Control by (or chosen "servitude" to) the powerful (~1,540 words, ~10 minutes)
How do we reduce our vulnerabilities to the scams of the powerful?
Photo by Sivani Bandaru on Unsplash (a puppet is being controlled by the hand of its master)
The outstanding independent journalist and author Alisa Valdes-Rodriguez is publishing a series on revolutions on her Substack channel (“The Pugilist”), and, as I write this, the most recent episode is on “”Haiti, 1791: The Revolution that freed itself”
This articles provides a series of insights that, in my opinion, are unparalleled and should be noted - for example:
“The arithmetic of the plantation had concluded it was cheaper to work a person to death and buy another than to let that person live.”
and
“This is the maneuver to watch for in every age. When domination can no longer be held with the whip, it gets refinanced as debt. The ledger is patient. It does not need to own you outright if it can keep you forever in arrears.

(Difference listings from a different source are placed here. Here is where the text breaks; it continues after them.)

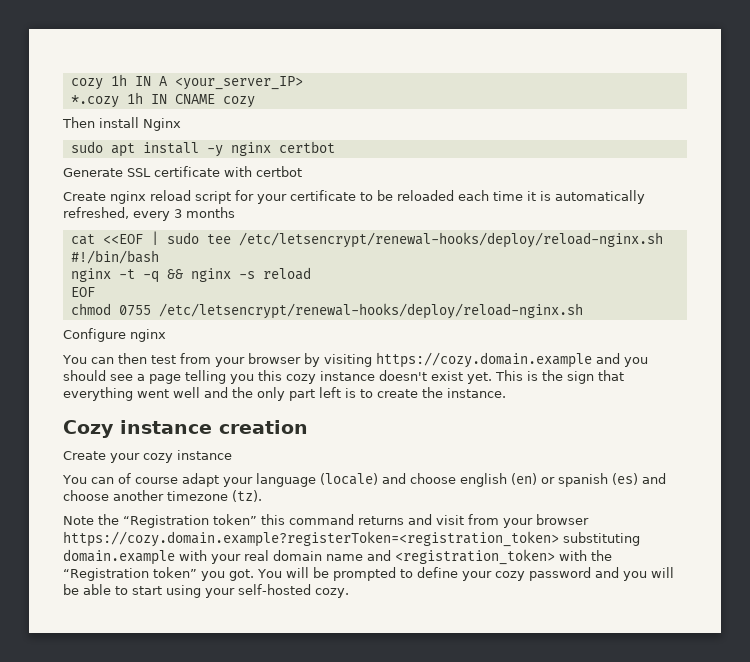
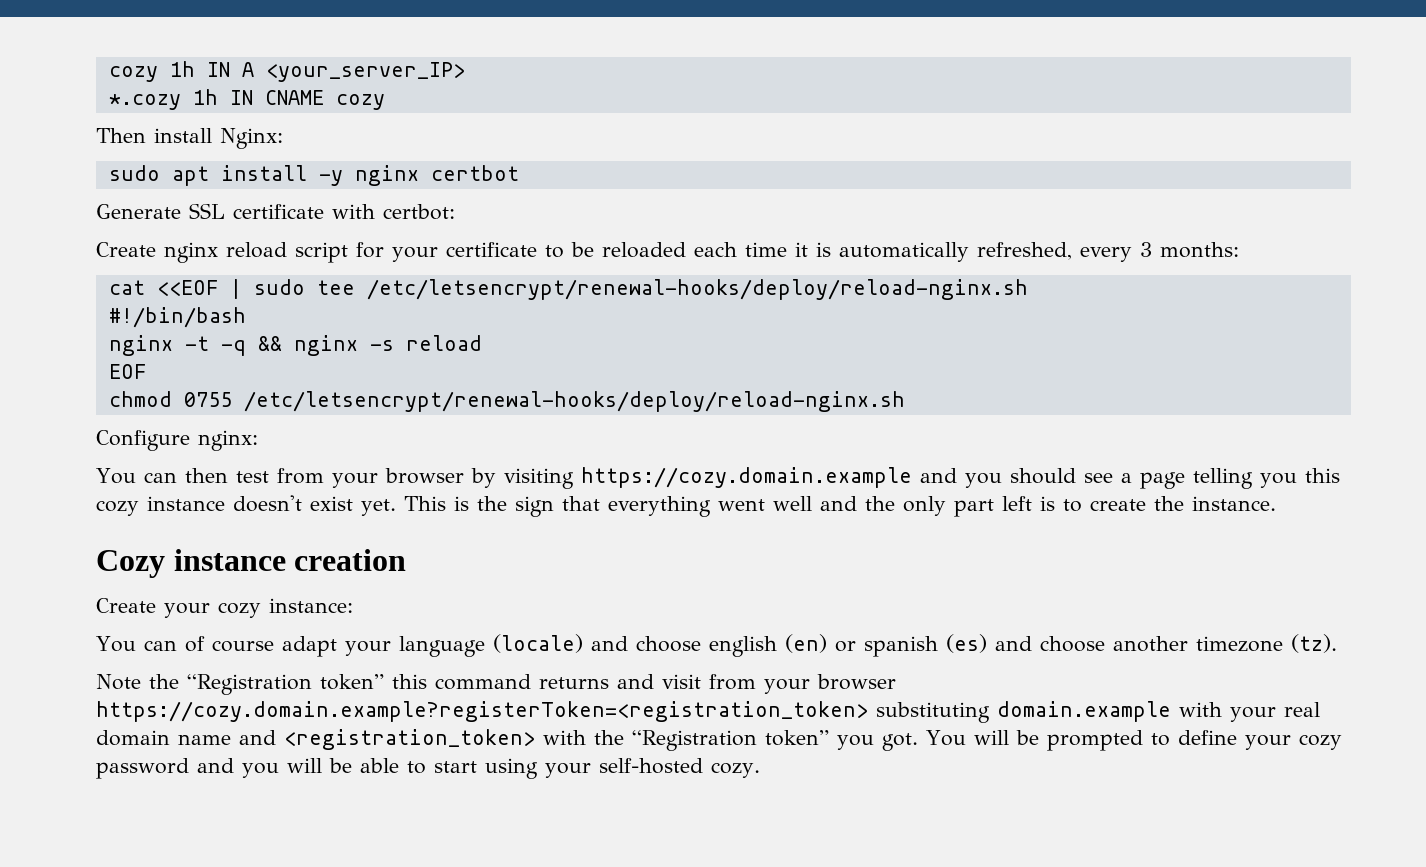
[143,118,181,131] Nginx -> [220,128,283,149] Nginx:
[256,166,302,177] certbot -> [383,204,455,220] certbot:
[186,207,235,218] months -> [1160,242,1239,258] months:
[130,329,166,342] nginx -> [198,430,258,451] nginx:
[177,450,232,460] instance -> [269,598,353,613] instance:

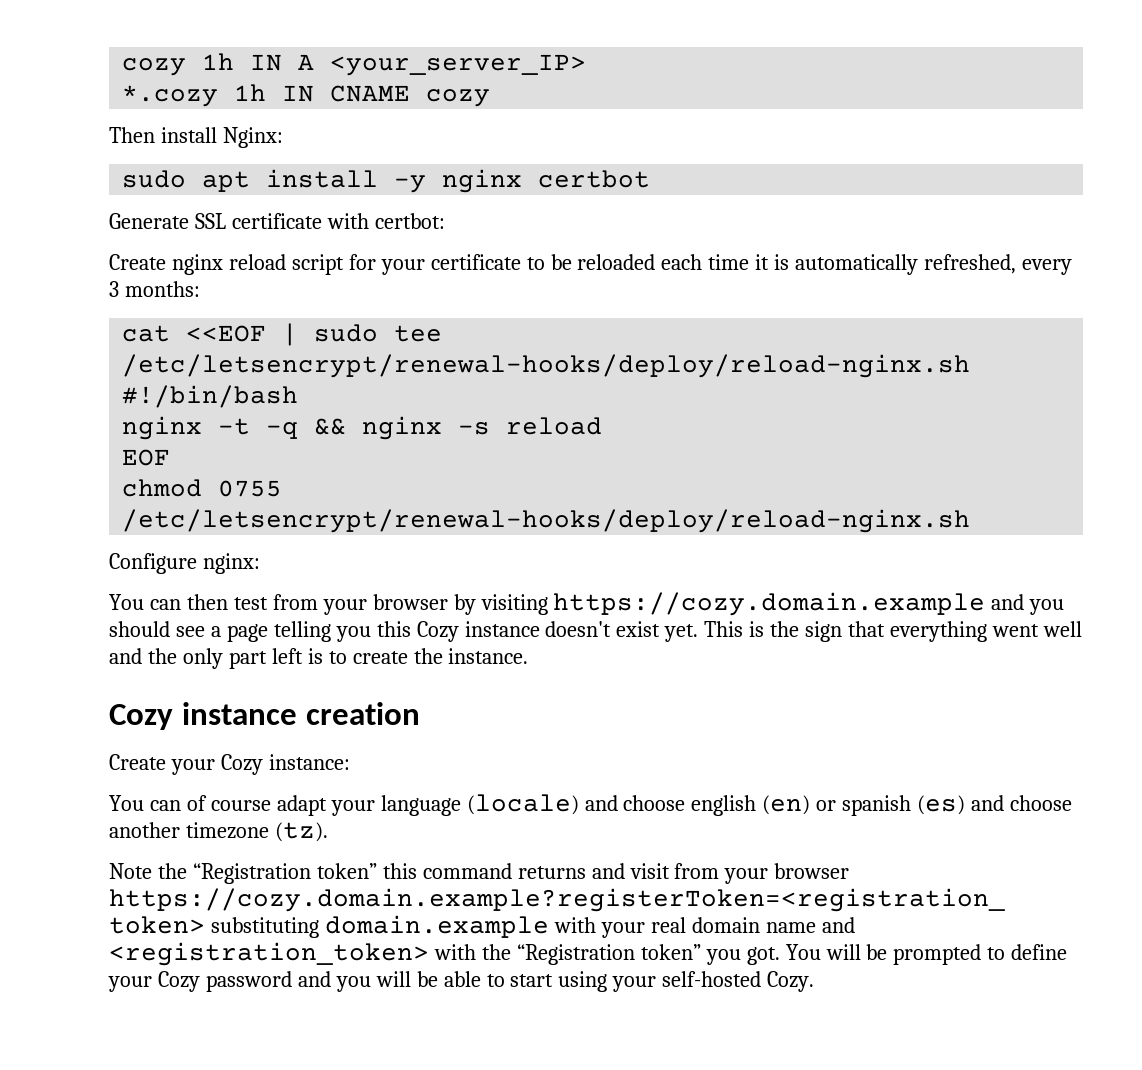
[96,500,139,516] cozy -> [416,621,459,642] Cozy
[218,602,261,618] cozy -> [220,754,263,775] Cozy
[1298,734,1342,750] cozy -> [157,971,200,992] Cozy
[711,762,760,778] cozy. -> [767,971,815,992] Cozy.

When people like Donald Trump remark upon the poverty of Haiti, what they fail to mention is that it is men like Donald Trump who have forced Haiti to be poor, as punishment for refusing to be dominated in any other way.”
The Haitian revolution was different to most, as it was led by
“[t]he people forced to exist at the very bottom of the economic and social hierarchy — the enslaved, the conquered, those counted as property or not counted at all … It was made by the people who held nothing, who were counted as property, who were not supposed to be capable of making history at all. They did not merely win their freedom; they built a nation out of it — the first sovereign state in the world founded by the formerly enslaved, and the living nightmare of every slaveholding power on earth. They made the impossible look like a matter of will. And for the crime of winning that completely, the world handed them a bill that took 122 years to pay.”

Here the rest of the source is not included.